= Exercise =
Find "[111,488,573,502] [78,514,91,525] Create" in the material below, then copy that line and every subsequent line to the end, exactly.

** Opening Dataset entries block **

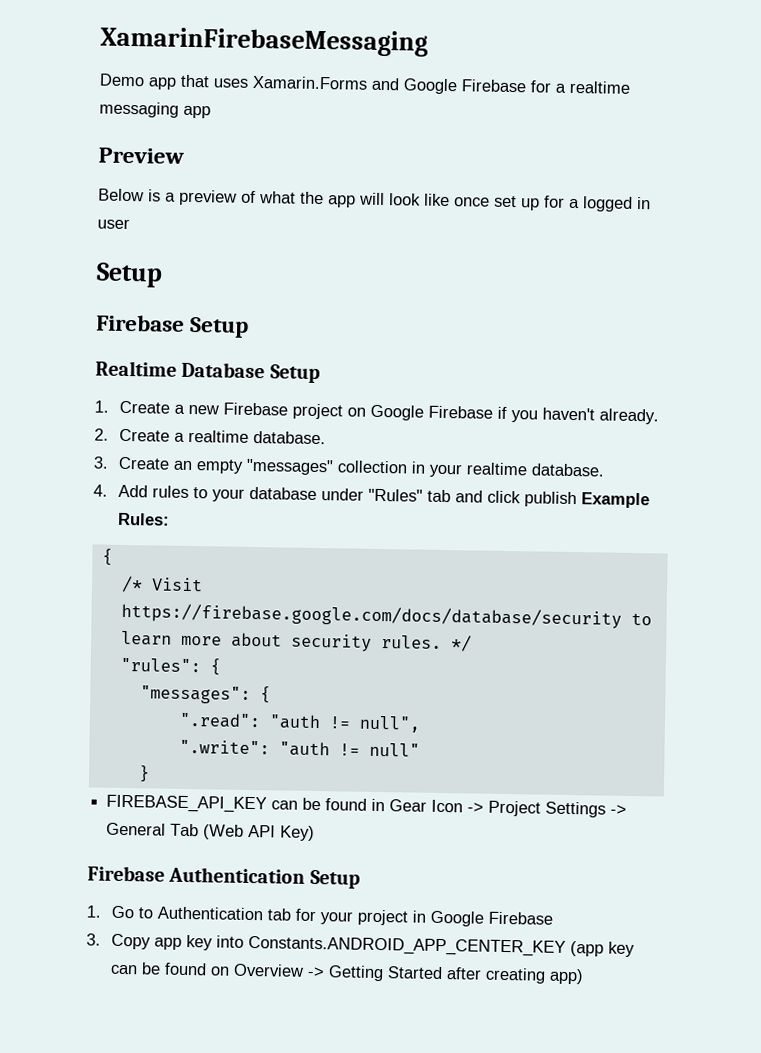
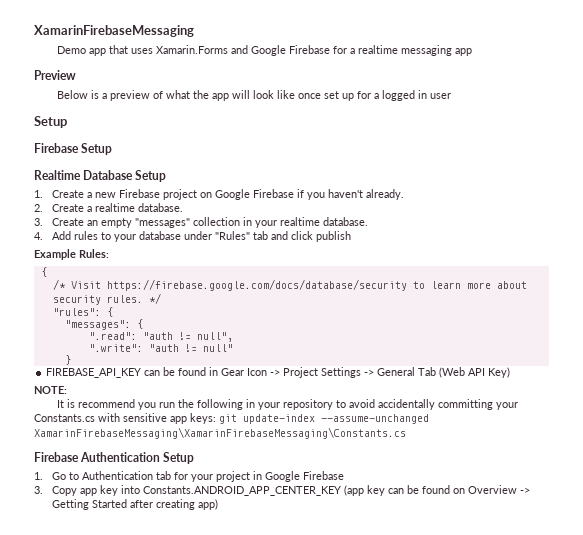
(578, 499) none -> (351, 236) //
(316, 833) none -> [34,386,67,394] [57,399,519,410] [34,413,429,424] [34,427,406,439] // NOTE: // It is recommend you run the following in your repository to avoid accidentally committing your Constants.cs with sensitive app keys: git update-index --assume-unchanged XamarinFirebaseMessaging\XamarinFirebaseMessaging\Constants.cs

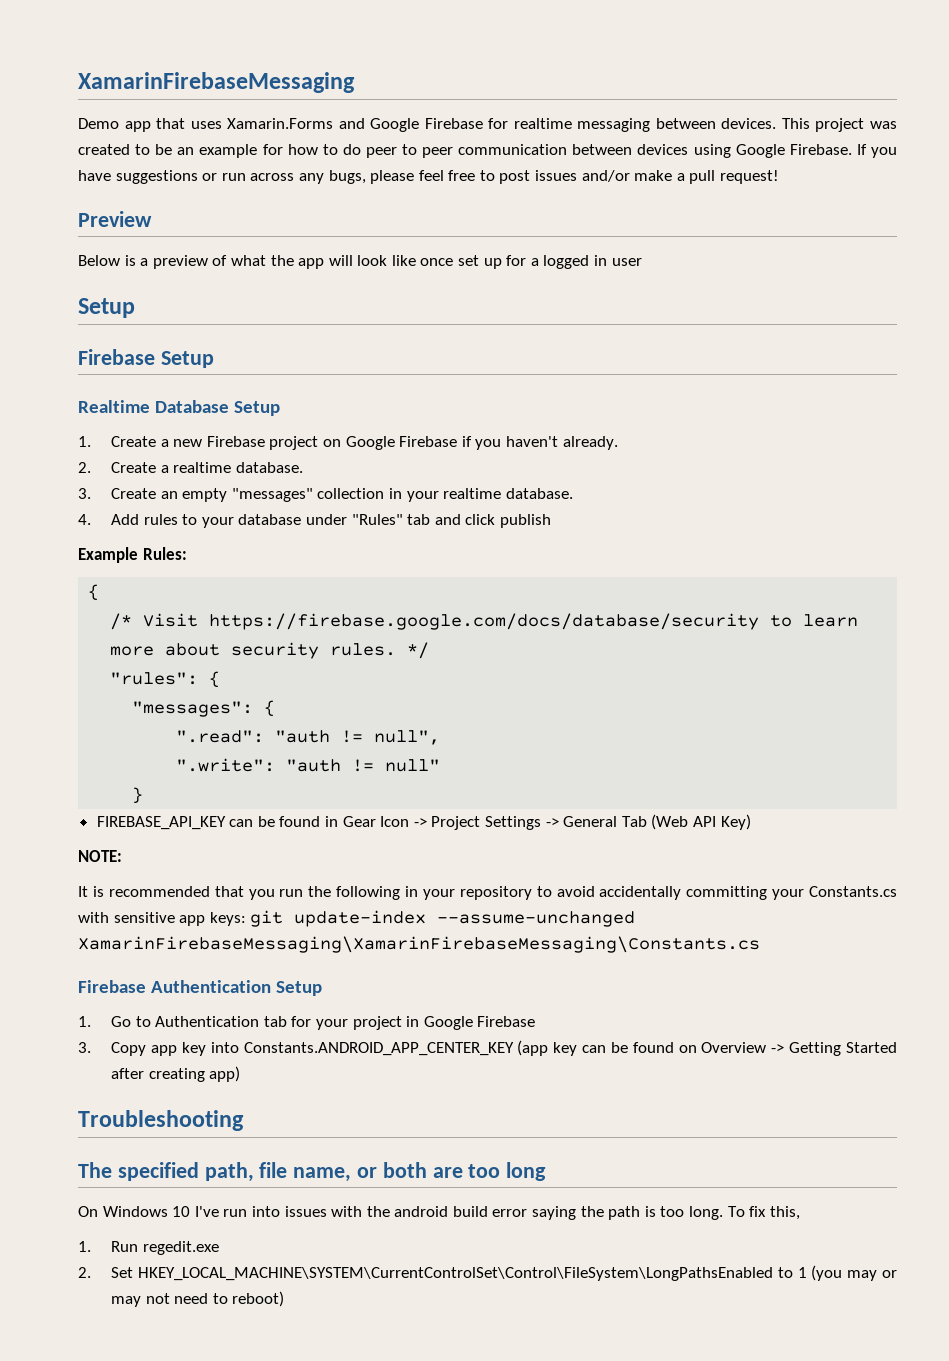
[350,48,356,54] a -> (509, 123) none
[455,48,473,56] app -> [655,118,897,132] [78,144,897,158] [78,170,780,184] between devices. This project was created to be an example for how to do peer to peer communication between devices using Google Firebase. If you have suggestions or run across any bugs, please feel free to post issues and/or make a pull request!
[78,399,136,408] recommend -> [108,886,244,897] recommended that
(218, 504) none -> [78,1110,244,1131] [78,1162,547,1182] [78,1206,800,1220] [78,1241,219,1255] [78,1265,897,1281] [111,1291,285,1307] // Troubleshooting // The specified path, file name, or both are too long // On Windows 10 I've run into issues with the android build error saying the path is too long. To fix this, // 1. Run regedit.exe // 2. Set HKEY_LOCAL_MACHINE\SYSTEM\CurrentControlSet\Control\FileSystem\LongPathsEnabled to 1 (you may or may not need to reboot)

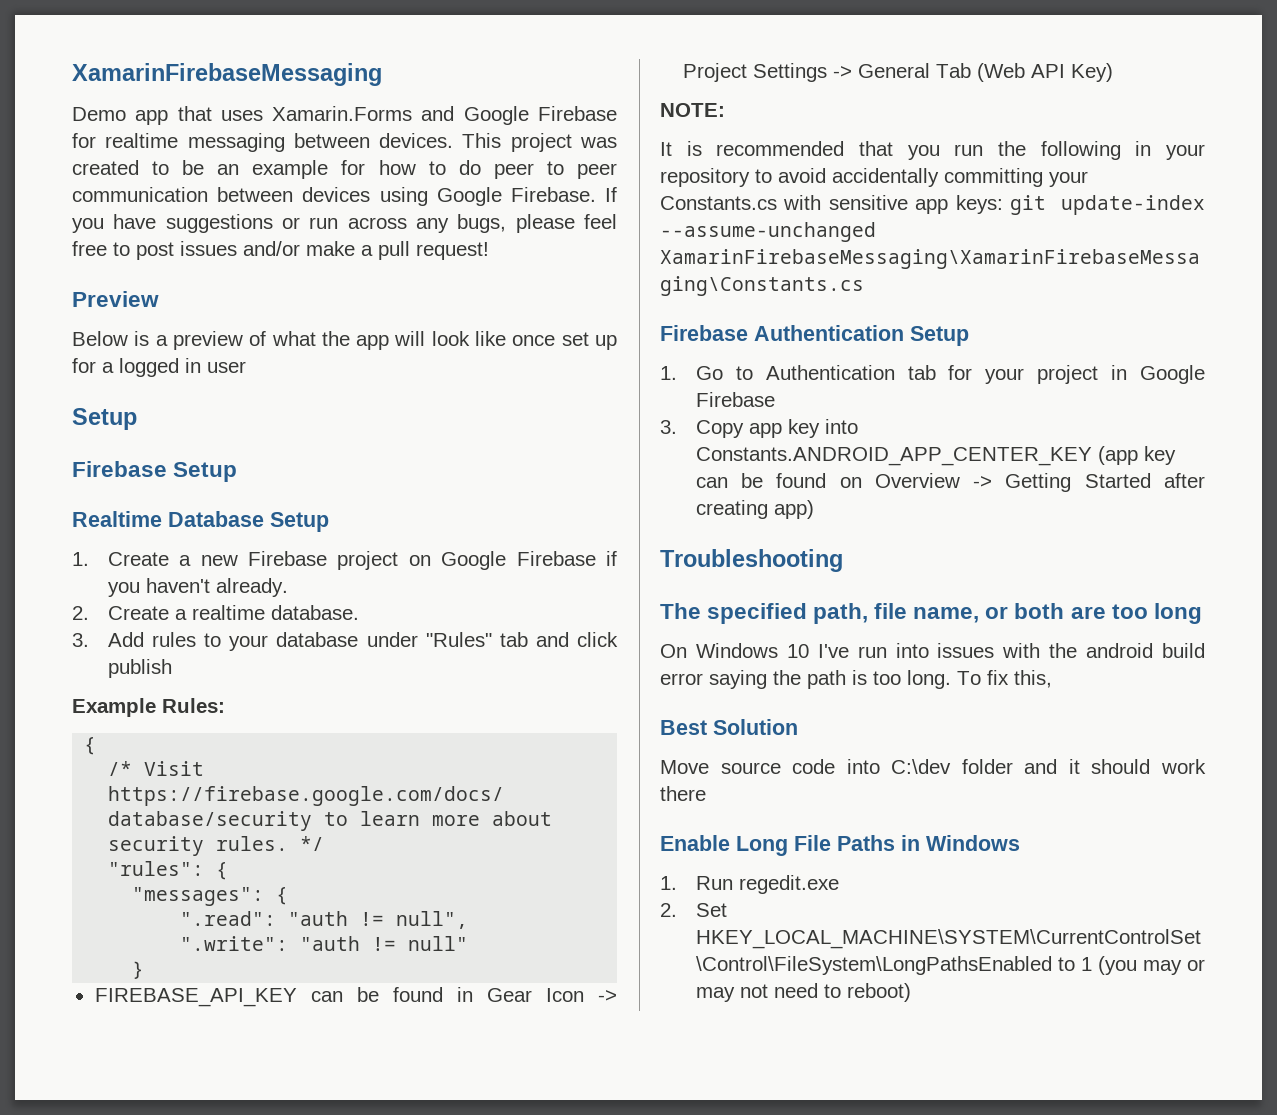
[111,488,573,502] [78,514,91,525] Create an empty "messages" collection in your realtime database. // 4. -> (89, 640) none
(800, 1213) none -> [660,719,798,735] [660,759,1206,774] [660,786,706,801] [660,835,1020,856] // Best Solution // Move source code into C:\dev folder and it should work there // Enable Long File Paths in Windows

** Closing Dataset entries block **

= Your solution =
[111,488,573,502] [78,514,91,525] Create an empty "messages" collection in your realtime database. // 4. -> (89, 640) none
(800, 1213) none -> [660,719,798,735] [660,759,1206,774] [660,786,706,801] [660,835,1020,856] // Best Solution // Move source code into C:\dev folder and it should work there // Enable Long File Paths in Windows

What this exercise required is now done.